#### Task directions
Retype every record exactly. Skip the images.

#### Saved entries
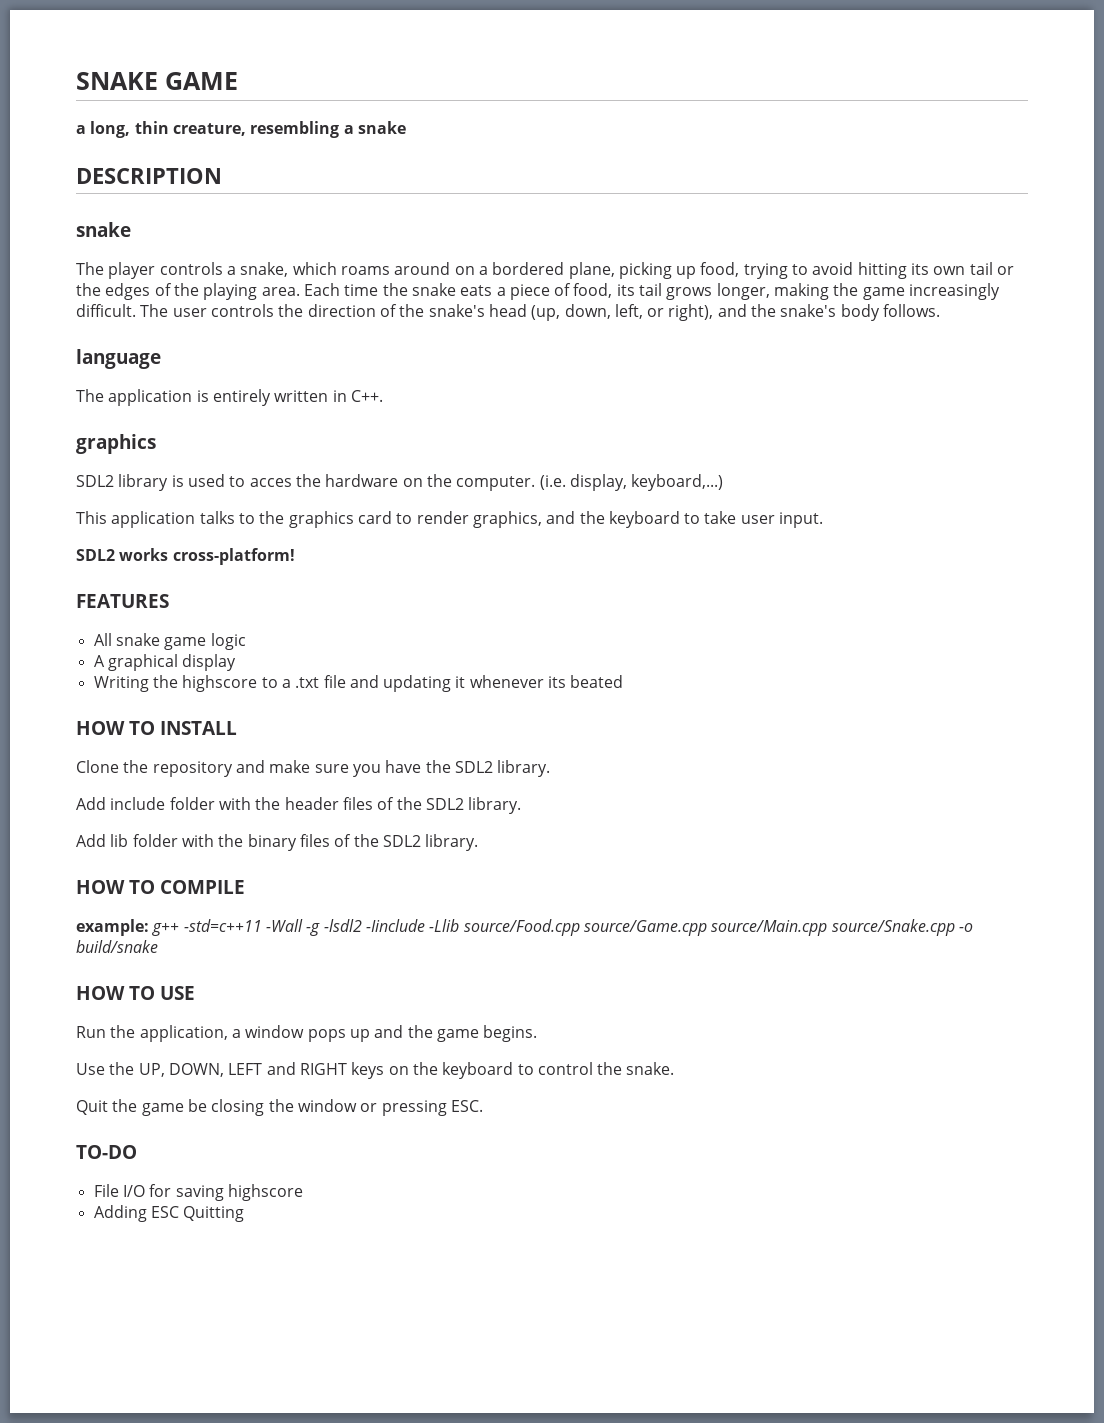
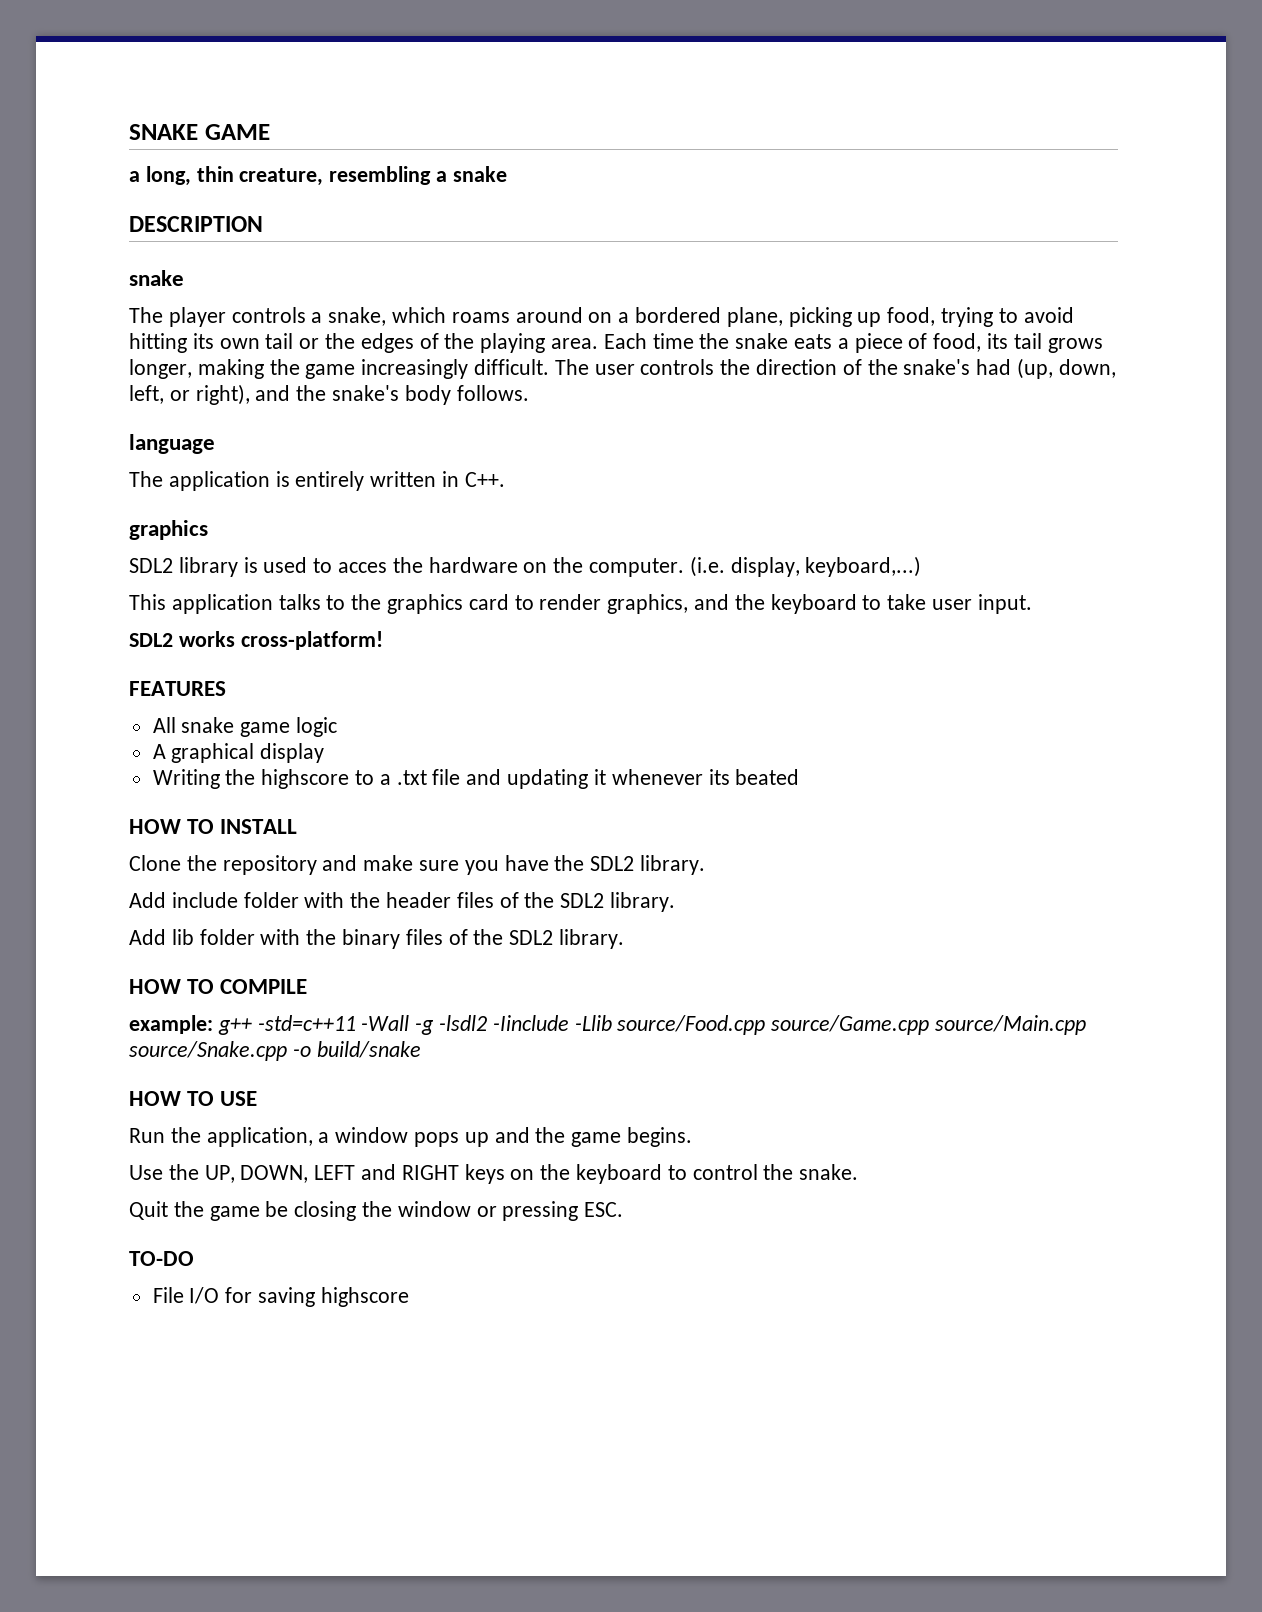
[488,304,527,317] head -> [976,359,1012,375] had
[93,1205,245,1222] // Adding ESC Quitting -> (409, 1297) none

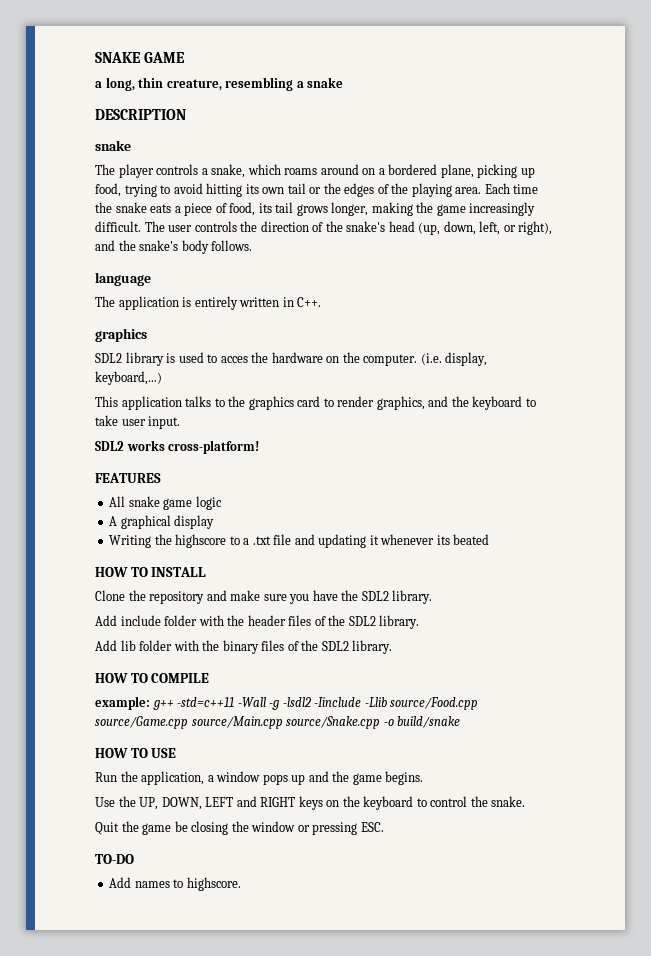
[976,359,1012,375] had -> [388,221,415,232] head
[152,1287,409,1307] File I/O for saving highscore -> [109,877,241,891] Add names to highscore.

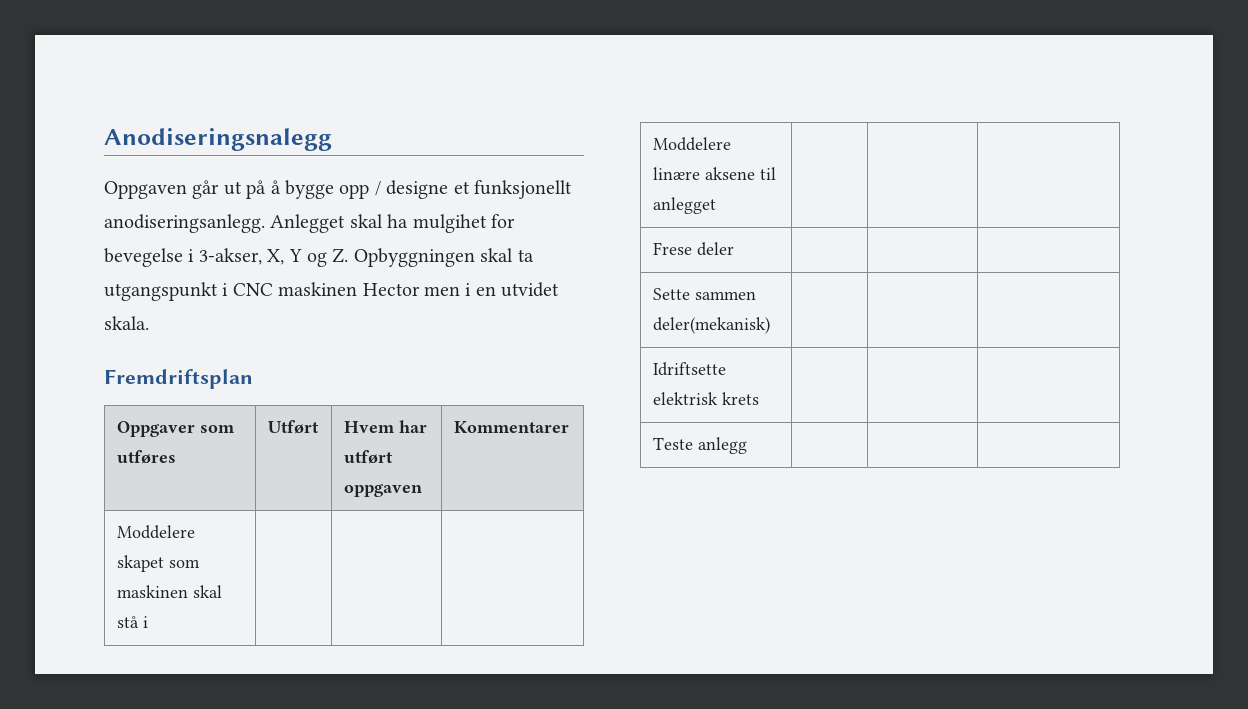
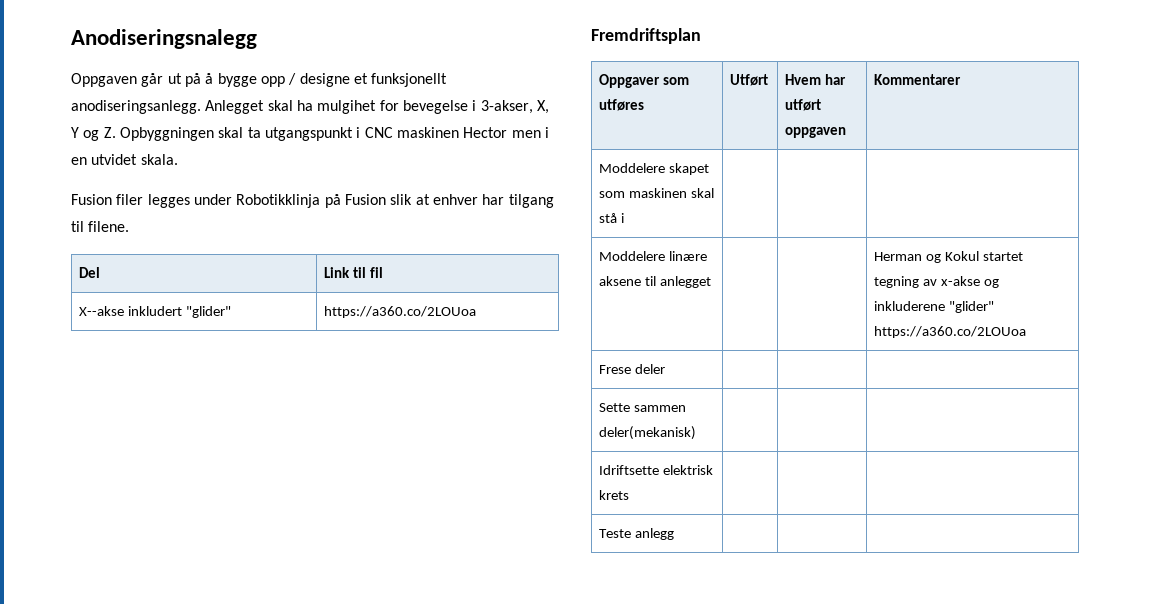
(149, 323) none -> [71,194,554,208] [71,221,130,232] [79,267,101,278] [324,267,383,278] [79,306,231,318] [324,306,477,318] // Fusion filer legges under Robotikklinja på Fusion slik at enhver har tilgang til filene. // Del | Link til fil // X--akse inkludert "glider" | https://a360.co/2LOUoa
(716, 205) none -> [874,251,1023,263] [874,276,999,288] [874,301,994,313] [874,326,1027,338] Herman og Kokul startet tegning av x-akse og inkluderene "glider" https://a360.co/2LOUoa

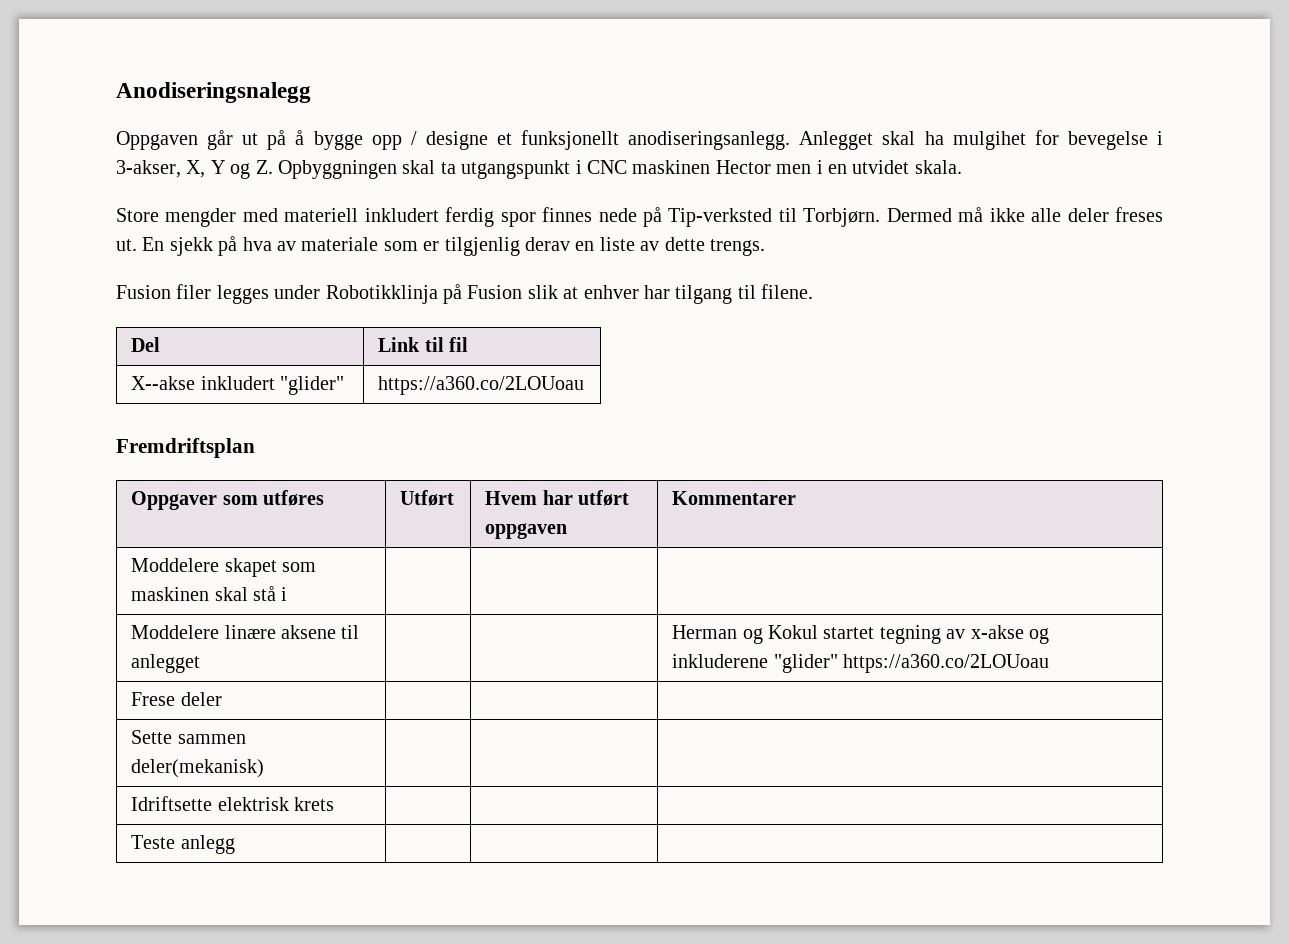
(178, 159) none -> [116,207,1163,227] [116,236,765,256] // Store mengder med materiell inkludert ferdig spor finnes nede på Tip-verksted til Torbjørn. Dermed må ikke alle deler freses ut. En sjekk på hva av materiale som er tilgjenlig derav en liste av dette trengs.
[324,306,477,318] https://a360.co/2LOUoa -> [378,376,585,395] https://a360.co/2LOUoau
[874,326,1027,338] https://a360.co/2LOUoa -> [842,654,1049,673] https://a360.co/2LOUoau

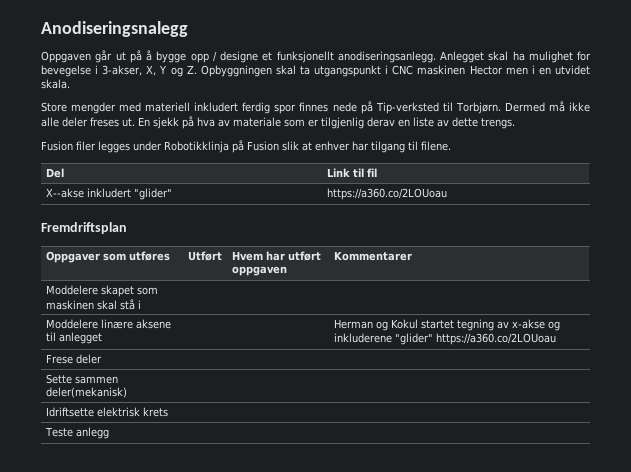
[952,131,1026,150] mulgihet -> [528,51,573,63] mulighet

#### Answer below
[488,304,527,317] head -> [976,359,1012,375] had
[93,1205,245,1222] // Adding ESC Quitting -> (409, 1297) none

[976,359,1012,375] had -> [388,221,415,232] head
[152,1287,409,1307] File I/O for saving highscore -> [109,877,241,891] Add names to highscore.

(149, 323) none -> [71,194,554,208] [71,221,130,232] [79,267,101,278] [324,267,383,278] [79,306,231,318] [324,306,477,318] // Fusion filer legges under Robotikklinja på Fusion slik at enhver har tilgang til filene. // Del | Link til fil // X--akse inkludert "glider" | https://a360.co/2LOUoa
(716, 205) none -> [874,251,1023,263] [874,276,999,288] [874,301,994,313] [874,326,1027,338] Herman og Kokul startet tegning av x-akse og inkluderene "glider" https://a360.co/2LOUoa

(178, 159) none -> [116,207,1163,227] [116,236,765,256] // Store mengder med materiell inkludert ferdig spor finnes nede på Tip-verksted til Torbjørn. Dermed må ikke alle deler freses ut. En sjekk på hva av materiale som er tilgjenlig derav en liste av dette trengs.
[324,306,477,318] https://a360.co/2LOUoa -> [378,376,585,395] https://a360.co/2LOUoau
[874,326,1027,338] https://a360.co/2LOUoa -> [842,654,1049,673] https://a360.co/2LOUoau

[952,131,1026,150] mulgihet -> [528,51,573,63] mulighet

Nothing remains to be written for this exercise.